* _TASK GOAL_: Starting with the first line of the records, write out each line exactly until you have included the line containing "[618,386,628,400] // *".

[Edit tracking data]
━━━━━━━━━━━━━━━━━━━━

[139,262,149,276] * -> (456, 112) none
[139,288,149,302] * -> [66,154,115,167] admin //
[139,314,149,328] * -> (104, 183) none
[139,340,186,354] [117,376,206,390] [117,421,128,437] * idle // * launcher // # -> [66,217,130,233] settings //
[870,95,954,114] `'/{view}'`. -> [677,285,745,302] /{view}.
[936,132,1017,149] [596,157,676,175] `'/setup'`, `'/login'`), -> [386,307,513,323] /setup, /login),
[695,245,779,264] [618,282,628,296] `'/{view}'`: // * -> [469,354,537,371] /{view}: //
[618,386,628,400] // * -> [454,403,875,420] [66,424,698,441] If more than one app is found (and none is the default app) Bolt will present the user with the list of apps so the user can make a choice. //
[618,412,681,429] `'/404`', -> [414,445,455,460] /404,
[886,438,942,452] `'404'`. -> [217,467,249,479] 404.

━━━━━━━━━━━━━━━━━━━━

* _SOLUTION TO THIS TASK_:
[139,262,149,276] * -> (456, 112) none
[139,288,149,302] * -> [66,154,115,167] admin //
[139,314,149,328] * -> (104, 183) none
[139,340,186,354] [117,376,206,390] [117,421,128,437] * idle // * launcher // # -> [66,217,130,233] settings //
[870,95,954,114] `'/{view}'`. -> [677,285,745,302] /{view}.
[936,132,1017,149] [596,157,676,175] `'/setup'`, `'/login'`), -> [386,307,513,323] /setup, /login),
[695,245,779,264] [618,282,628,296] `'/{view}'`: // * -> [469,354,537,371] /{view}: //
[618,386,628,400] // * -> [454,403,875,420] [66,424,698,441] If more than one app is found (and none is the default app) Bolt will present the user with the list of apps so the user can make a choice. //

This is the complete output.